* _Activity_:
Pick out every line of the entries below where "terms" occurs, and copy those lines.

──────── Supplied entries

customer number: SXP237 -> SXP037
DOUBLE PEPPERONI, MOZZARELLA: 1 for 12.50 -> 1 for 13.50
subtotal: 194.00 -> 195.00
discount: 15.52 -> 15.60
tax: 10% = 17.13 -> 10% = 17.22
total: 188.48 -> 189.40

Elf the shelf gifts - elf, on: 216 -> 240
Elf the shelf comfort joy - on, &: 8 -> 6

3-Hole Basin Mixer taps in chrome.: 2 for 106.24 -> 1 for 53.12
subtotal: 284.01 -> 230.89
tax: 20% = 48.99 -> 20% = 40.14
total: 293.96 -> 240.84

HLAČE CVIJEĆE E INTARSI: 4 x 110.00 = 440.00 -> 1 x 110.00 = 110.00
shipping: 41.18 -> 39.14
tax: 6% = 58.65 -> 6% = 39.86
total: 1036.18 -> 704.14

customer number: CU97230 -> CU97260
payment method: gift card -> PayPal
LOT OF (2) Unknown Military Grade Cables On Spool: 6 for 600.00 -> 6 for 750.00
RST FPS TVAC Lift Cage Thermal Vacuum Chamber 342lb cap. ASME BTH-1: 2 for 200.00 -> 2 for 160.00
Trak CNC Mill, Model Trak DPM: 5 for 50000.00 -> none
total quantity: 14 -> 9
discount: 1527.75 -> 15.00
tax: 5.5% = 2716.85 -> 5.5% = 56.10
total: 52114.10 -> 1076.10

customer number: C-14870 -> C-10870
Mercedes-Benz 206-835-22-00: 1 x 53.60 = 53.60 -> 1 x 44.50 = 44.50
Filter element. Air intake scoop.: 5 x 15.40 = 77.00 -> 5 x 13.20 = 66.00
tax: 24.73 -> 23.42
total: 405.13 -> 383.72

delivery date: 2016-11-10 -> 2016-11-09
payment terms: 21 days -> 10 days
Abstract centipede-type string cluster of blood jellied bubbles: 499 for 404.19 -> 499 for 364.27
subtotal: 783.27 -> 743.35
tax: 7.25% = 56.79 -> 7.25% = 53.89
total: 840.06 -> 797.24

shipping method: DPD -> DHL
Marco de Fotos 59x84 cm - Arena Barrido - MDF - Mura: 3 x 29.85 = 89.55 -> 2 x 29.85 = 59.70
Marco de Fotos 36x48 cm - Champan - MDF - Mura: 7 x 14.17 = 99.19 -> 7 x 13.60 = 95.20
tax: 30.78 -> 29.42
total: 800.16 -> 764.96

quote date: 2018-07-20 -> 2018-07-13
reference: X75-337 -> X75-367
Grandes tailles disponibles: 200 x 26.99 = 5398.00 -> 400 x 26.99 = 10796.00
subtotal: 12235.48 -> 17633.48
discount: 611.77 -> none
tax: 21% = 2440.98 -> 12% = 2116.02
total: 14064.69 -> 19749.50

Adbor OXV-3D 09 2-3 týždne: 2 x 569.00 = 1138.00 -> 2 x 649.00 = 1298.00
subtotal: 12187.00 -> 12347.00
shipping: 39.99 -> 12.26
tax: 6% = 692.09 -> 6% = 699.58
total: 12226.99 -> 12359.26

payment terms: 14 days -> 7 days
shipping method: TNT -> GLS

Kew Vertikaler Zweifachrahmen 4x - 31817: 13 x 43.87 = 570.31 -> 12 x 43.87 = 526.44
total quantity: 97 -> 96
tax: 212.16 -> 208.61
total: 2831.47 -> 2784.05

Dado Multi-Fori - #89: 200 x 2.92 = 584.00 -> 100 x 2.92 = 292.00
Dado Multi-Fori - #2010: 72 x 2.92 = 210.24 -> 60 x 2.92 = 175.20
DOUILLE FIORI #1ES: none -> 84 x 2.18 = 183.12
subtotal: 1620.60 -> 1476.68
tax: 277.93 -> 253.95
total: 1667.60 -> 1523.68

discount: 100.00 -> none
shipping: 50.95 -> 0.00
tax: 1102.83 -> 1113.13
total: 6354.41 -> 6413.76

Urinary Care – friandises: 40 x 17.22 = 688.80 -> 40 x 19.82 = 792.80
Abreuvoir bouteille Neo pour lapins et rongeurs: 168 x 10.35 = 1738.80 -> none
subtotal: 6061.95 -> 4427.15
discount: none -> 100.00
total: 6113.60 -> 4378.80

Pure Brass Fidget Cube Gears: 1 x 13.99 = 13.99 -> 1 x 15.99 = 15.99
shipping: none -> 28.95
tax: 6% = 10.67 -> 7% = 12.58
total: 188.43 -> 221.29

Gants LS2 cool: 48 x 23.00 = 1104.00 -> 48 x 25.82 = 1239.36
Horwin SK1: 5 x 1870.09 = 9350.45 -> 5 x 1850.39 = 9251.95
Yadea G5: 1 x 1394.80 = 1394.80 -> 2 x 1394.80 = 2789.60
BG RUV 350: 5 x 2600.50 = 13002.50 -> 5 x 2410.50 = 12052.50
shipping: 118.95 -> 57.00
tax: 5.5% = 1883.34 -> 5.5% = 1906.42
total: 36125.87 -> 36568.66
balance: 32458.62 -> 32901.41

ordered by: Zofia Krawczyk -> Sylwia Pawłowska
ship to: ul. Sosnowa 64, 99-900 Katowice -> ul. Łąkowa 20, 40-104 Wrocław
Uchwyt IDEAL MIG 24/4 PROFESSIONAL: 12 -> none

────────────────

* _Your solution_:
payment terms: 21 days -> 10 days
payment terms: 14 days -> 7 days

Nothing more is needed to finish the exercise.